[Haskell-cafe] Double free-ing (was: Reading from a process)

Mitar mmitar at gmail.com
Thu Dec 17 09:38:32 EST 2009


Hi!

On Thu, Dec 17, 2009 at 5:28 AM, Jason Dusek <jason.dusek at gmail.com> wrote:
>  It seems like the message delimiter to me because you keep
>  buffering till you receive it.

Hm, true. I have changed code to this:

getLastMyData :: MySate (Maybe MyData)
getLastMyData = do
  p <- gets process
  case p of
    Nothing                                              -> fail "No process"
    Just (MyProcess processOut processPid processBuffer) -> do
      processRunning <- io $ getProcessExitCode processPid
      case processRunning of
        Just _ -> processExited
        _      -> do
          ret <- io $ tryJust (guard . isEOFError) $ slurpMyData
processOut processBuffer
          case ret of
            Left _                           -> processExited -- EOF
            Right (datalist, currentBuffer) -> do
              modify (\s -> s { process = Just (MyProcess processOut
processPid currentBuffer) })
              if null datalist
                then return Nothing
                else return $ Just $ head datalist -- MyData is stored
in the reverse order so head is the last MyData from the process

slurpMyData :: Handle -> DataBuffer -> IO ([MyData], DataBuffer)
slurpMyData = slurpMyData' []
  where slurpMyData' datalist h buffer@(DataBuffer capacity array
bytecount) = do
          ready <- hReady h
          if not ready
            then return (datalist, buffer)
            else do
              let array' = advancePtr array bytecount
              count <- hGetBufNonBlocking h array' (capacity - bytecount)
              let bytecount' = bytecount + count
              chars <- peekArray bytecount' array
              let (d, rest) = readData . dataToString $ chars
                  rest'     = stringToData rest
              if null d
                then if length rest' == capacity
                       then error "Invalid data from the process"
                       else return (datalist, buffer)
                else do
                  assert (length rest' <= capacity) $ pokeArray array rest'
                  let buffer' = DataBuffer capacity array (length rest')
                  slurpMyData' (d ++ datalist) h buffer'

readData :: String -> ([MyData], String)
readData = readData' []
  where readData' datalist ""     = (datalist, "")
        readData' datalist string = case reads string of
                                      [(x, rest)] -> readData' ((head
x):datalist) rest -- x is a list and currently it has only one element
                                      []          -> (datalist,
string) -- we probably do not have enough data to read MyData properly
                                      _           -> error "Ambiguous
parse from the process"

And now it works. I just do not like using malloc and free.

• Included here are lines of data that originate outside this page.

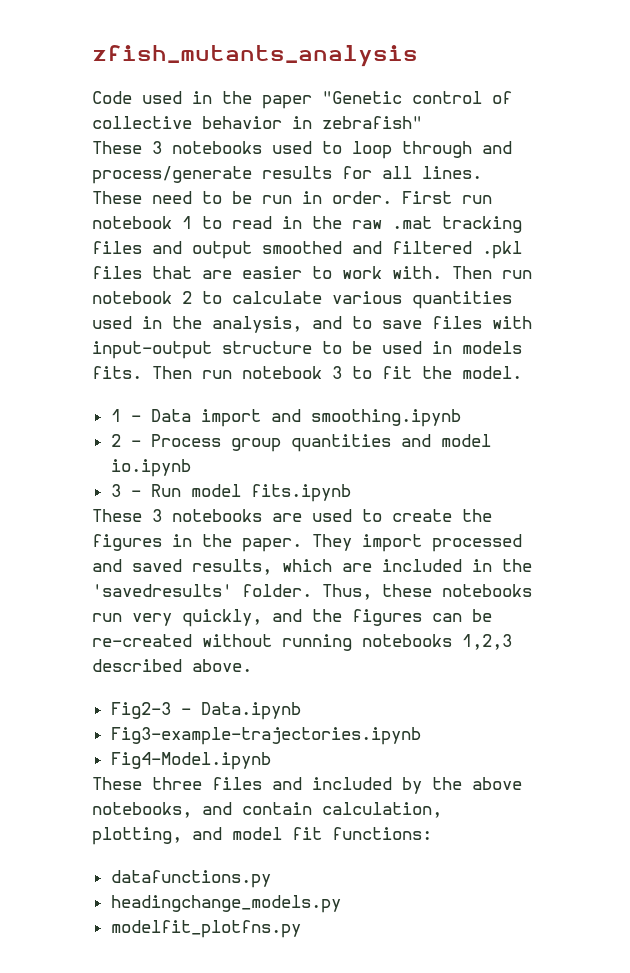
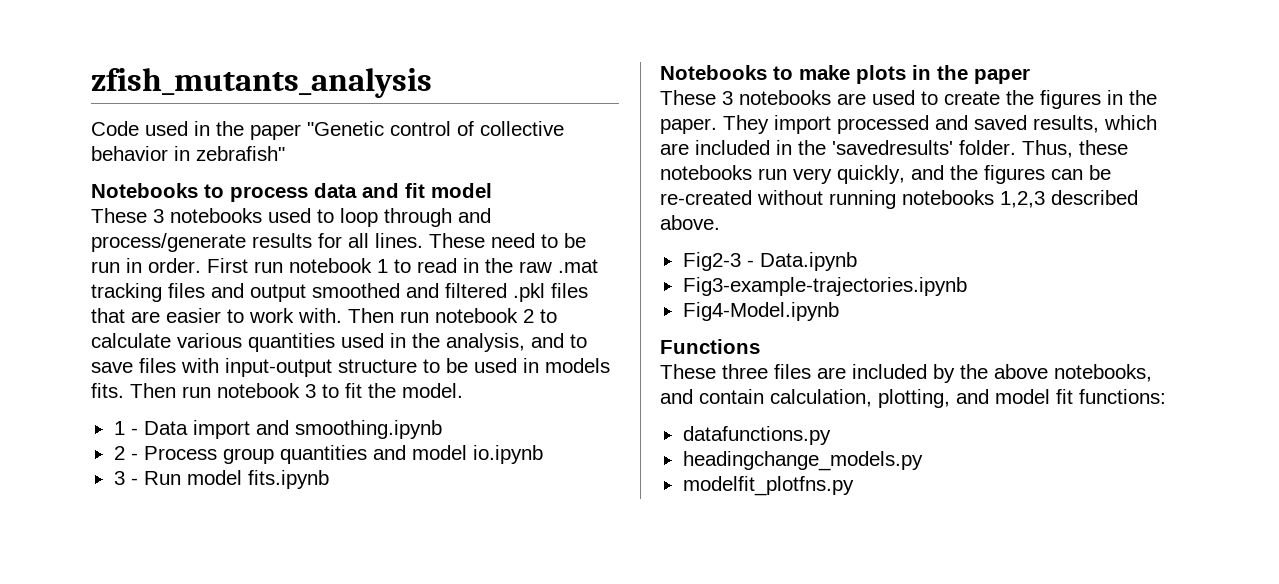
(422, 122) none -> [91,183,492,202] // Notebooks to process data and fit model
(351, 493) none -> [660,65,1030,84] // Notebooks to make plots in the paper
(271, 761) none -> [660,339,760,354] // Functions
[272,777,302,790] and -> [817,367,846,379] are

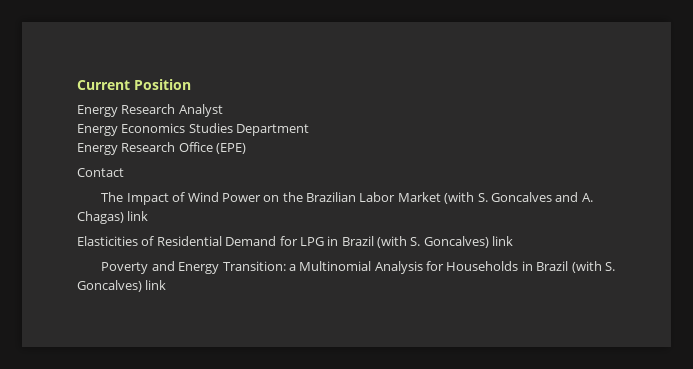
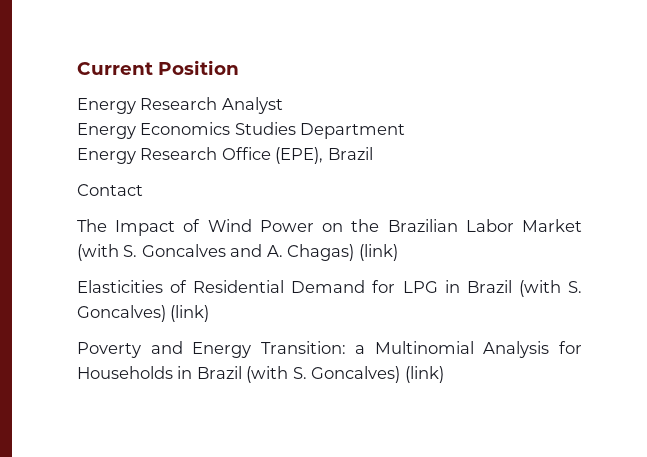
[216,143,247,154] (EPE) -> [275,147,373,164] (EPE), Brazil
[127,211,149,221] link -> [358,244,398,261] (link)
[492,236,514,246] link -> [170,305,210,322] (link)
[145,280,167,290] link -> [404,366,444,383] (link)

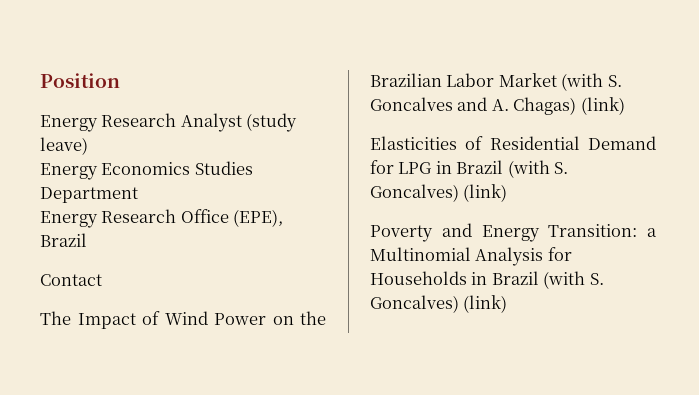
[77,62,153,75] Current -> (40, 80) none
(283, 105) none -> [246,113,298,132] [40,137,88,155] (study leave)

And talking about free, I have now a problem of double freeing this
buffer. I am getting it after I send ctrl-c to the main process (with
underlying process I am communicating with). I am freeing it in
processExited:

processExited :: MyState a
processExited = do
  terminateDataProcess
  fail "Process exited"

terminateDataProcess :: MyState ()
terminateDataProcess = do
  p <- gets process
  case p of
    Just (MyProcess _ processPid (DataBuffer _ array _)) -> do
      modify (\s -> s { process = Nothing })
      io $ free array
      io $ terminateProcess processPid
    _                                                     -> return ()

So I run processExited if there is EOF from underlying process. But I
also run terminateDataProcess in a bracket I am calling getLastMyData.
Code is like this:

bracket initDataProcess terminateDataProcess (... read getLastMyData
repeatedly and process it ...)

Why I am getting this double free-ing errors? Should I introduce some
locks on terminateDataProcess?

I am using Linux 2.6.30 amd64 and 6.10.4.